(Beginning of GIVEN RECORDS)

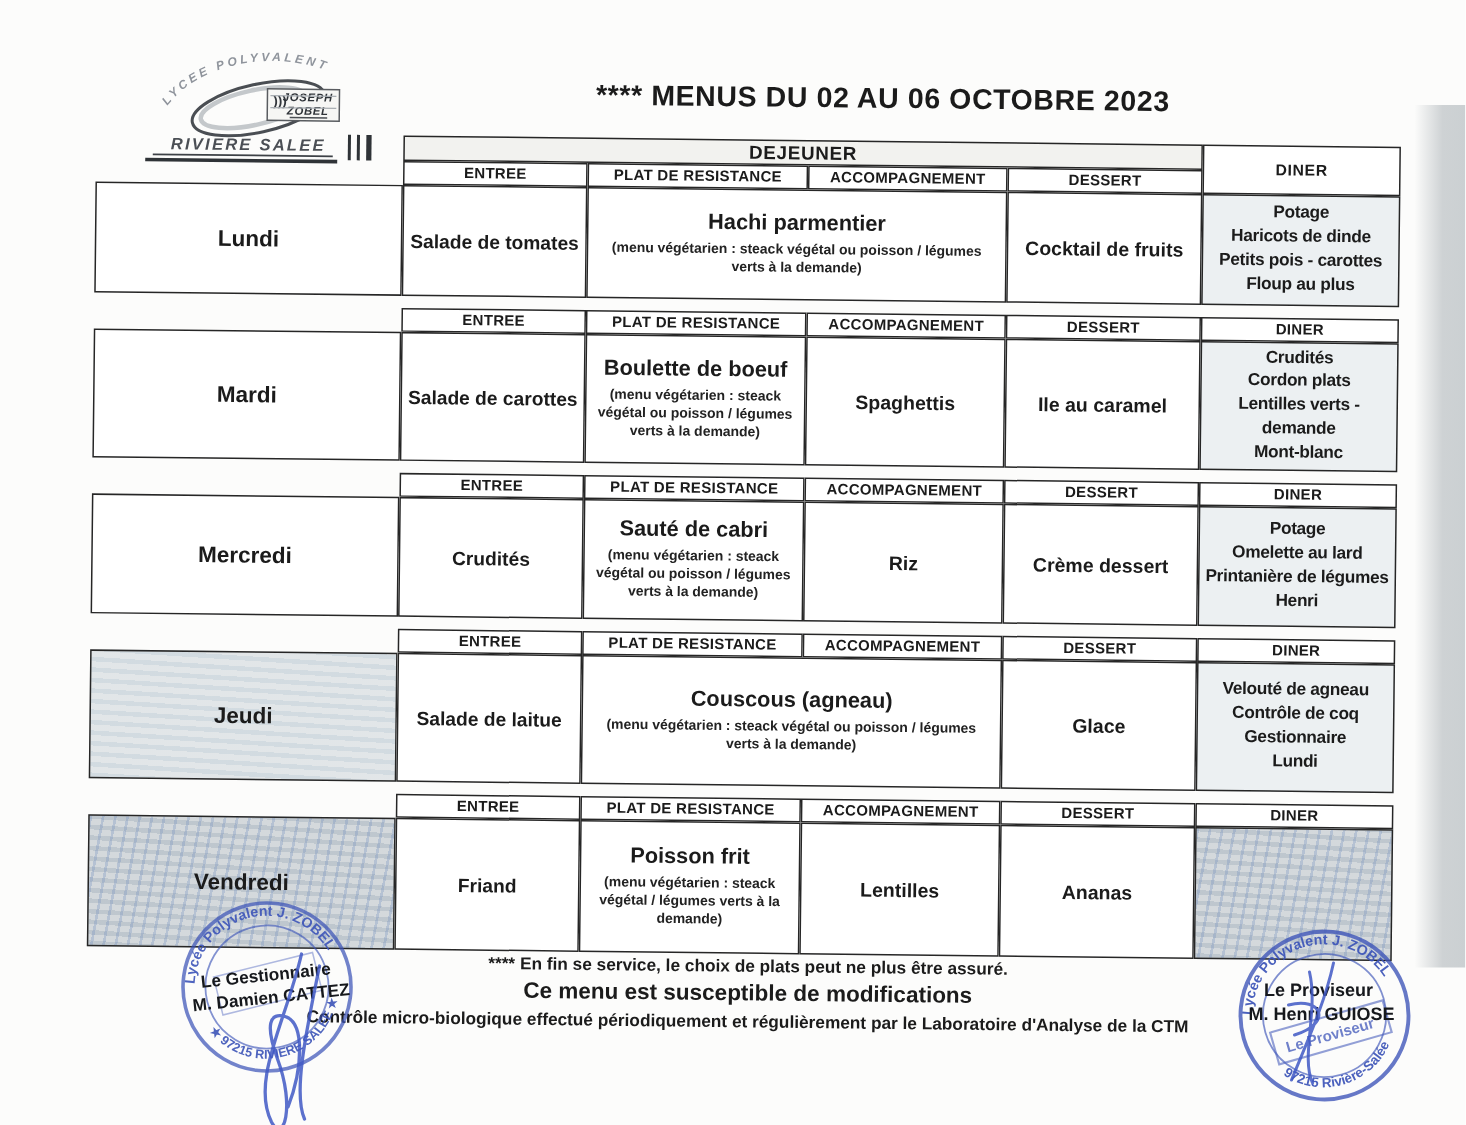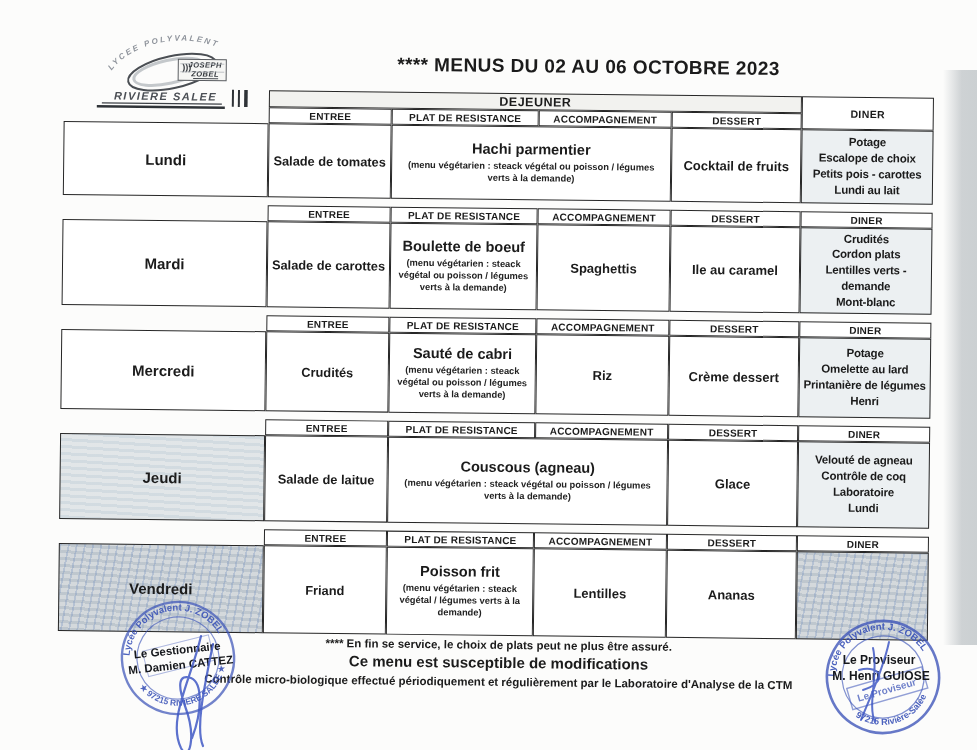--- a/index.html
+++ b/index.html
@@ -97,23 +97,23 @@
             <div class="cell strip-label" style="grid-area: 2 / 5;">DESSERT</div>
             <div class="cell day-cell" style="grid-area: 3 / 1;">Lundi</div>
             <div class="cell entree-cell" style="grid-area: 3 / 2;">Salade de tomates</div>
             <div class="cell plat-cell" style="grid-area: 3 / 3 / auto / 5;">
               <div class="plat-title">Hachi parmentier</div>
               <div class="plat-note">(menu végétarien : steack végétal ou poisson / légumes verts à la demande)</div>
             </div>
             <div class="cell dessert-cell" style="grid-area: 3 / 5;">Cocktail de fruits</div>
             <div class="cell diner-cell diner-tint" style="grid-area: 3 / 6;">
               <div class="diner-line">Potage</div>
-              <div class="diner-line">Escalope de choix</div>
+              <div class="diner-line">Haricots de dinde</div>
               <div class="diner-line">Petits pois - carottes</div>
-              <div class="diner-line">Lundi au lait</div>
+              <div class="diner-line">Floup au plus</div>
             </div>
           </div>
         </div>
         <div class="block">
           <div class="tgrid" style="grid-template-rows: 16px 86px;">
             <div class="spacer" style="grid-area: 1 / 1;"></div>
             <div class="cell strip-label" style="grid-area: 1 / 2;">ENTREE</div>
             <div class="cell strip-label" style="grid-area: 1 / 3;">PLAT DE RESISTANCE</div>
             <div class="cell strip-label" style="grid-area: 1 / 4;">ACCOMPAGNEMENT</div>
             <div class="cell strip-label" style="grid-area: 1 / 5;">DESSERT</div>
@@ -170,21 +170,21 @@
             <div class="cell day-cell shade-light" style="grid-area: 2 / 1;">Jeudi</div>
             <div class="cell entree-cell" style="grid-area: 2 / 2;">Salade de laitue</div>
             <div class="cell plat-cell" style="grid-area: 2 / 3 / auto / 5;">
               <div class="plat-title">Couscous (agneau)</div>
               <div class="plat-note">(menu végétarien : steack végétal ou poisson / légumes verts à la demande)</div>
             </div>
             <div class="cell dessert-cell" style="grid-area: 2 / 5;">Glace</div>
             <div class="cell diner-cell diner-tint" style="grid-area: 2 / 6;">
               <div class="diner-line">Velouté de agneau</div>
               <div class="diner-line">Contrôle de coq</div>
-              <div class="diner-line">Laboratoire</div>
+              <div class="diner-line">Gestionnaire</div>
               <div class="diner-line">Lundi</div>
             </div>
           </div>
         </div>
         <div class="block">
           <div class="tgrid" style="grid-template-rows: 16px 88px;">
             <div class="spacer" style="grid-area: 1 / 1;"></div>
             <div class="cell strip-label" style="grid-area: 1 / 2;">ENTREE</div>
             <div class="cell strip-label" style="grid-area: 1 / 3;">PLAT DE RESISTANCE</div>
             <div class="cell strip-label" style="grid-area: 1 / 4;">ACCOMPAGNEMENT</div>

(End of GIVEN RECORDS)

In the copy, include every entry above exactly and leave out each picture.

**ANSWER:**
--- a/index.html
+++ b/index.html
@@ -97,23 +97,23 @@
             <div class="cell strip-label" style="grid-area: 2 / 5;">DESSERT</div>
             <div class="cell day-cell" style="grid-area: 3 / 1;">Lundi</div>
             <div class="cell entree-cell" style="grid-area: 3 / 2;">Salade de tomates</div>
             <div class="cell plat-cell" style="grid-area: 3 / 3 / auto / 5;">
               <div class="plat-title">Hachi parmentier</div>
               <div class="plat-note">(menu végétarien : steack végétal ou poisson / légumes verts à la demande)</div>
             </div>
             <div class="cell dessert-cell" style="grid-area: 3 / 5;">Cocktail de fruits</div>
             <div class="cell diner-cell diner-tint" style="grid-area: 3 / 6;">
               <div class="diner-line">Potage</div>
-              <div class="diner-line">Escalope de choix</div>
+              <div class="diner-line">Haricots de dinde</div>
               <div class="diner-line">Petits pois - carottes</div>
-              <div class="diner-line">Lundi au lait</div>
+              <div class="diner-line">Floup au plus</div>
             </div>
           </div>
         </div>
         <div class="block">
           <div class="tgrid" style="grid-template-rows: 16px 86px;">
             <div class="spacer" style="grid-area: 1 / 1;"></div>
             <div class="cell strip-label" style="grid-area: 1 / 2;">ENTREE</div>
             <div class="cell strip-label" style="grid-area: 1 / 3;">PLAT DE RESISTANCE</div>
             <div class="cell strip-label" style="grid-area: 1 / 4;">ACCOMPAGNEMENT</div>
             <div class="cell strip-label" style="grid-area: 1 / 5;">DESSERT</div>
@@ -170,21 +170,21 @@
             <div class="cell day-cell shade-light" style="grid-area: 2 / 1;">Jeudi</div>
             <div class="cell entree-cell" style="grid-area: 2 / 2;">Salade de laitue</div>
             <div class="cell plat-cell" style="grid-area: 2 / 3 / auto / 5;">
               <div class="plat-title">Couscous (agneau)</div>
               <div class="plat-note">(menu végétarien : steack végétal ou poisson / légumes verts à la demande)</div>
             </div>
             <div class="cell dessert-cell" style="grid-area: 2 / 5;">Glace</div>
             <div class="cell diner-cell diner-tint" style="grid-area: 2 / 6;">
               <div class="diner-line">Velouté de agneau</div>
               <div class="diner-line">Contrôle de coq</div>
-              <div class="diner-line">Laboratoire</div>
+              <div class="diner-line">Gestionnaire</div>
               <div class="diner-line">Lundi</div>
             </div>
           </div>
         </div>
         <div class="block">
           <div class="tgrid" style="grid-template-rows: 16px 88px;">
             <div class="spacer" style="grid-area: 1 / 1;"></div>
             <div class="cell strip-label" style="grid-area: 1 / 2;">ENTREE</div>
             <div class="cell strip-label" style="grid-area: 1 / 3;">PLAT DE RESISTANCE</div>
             <div class="cell strip-label" style="grid-area: 1 / 4;">ACCOMPAGNEMENT</div>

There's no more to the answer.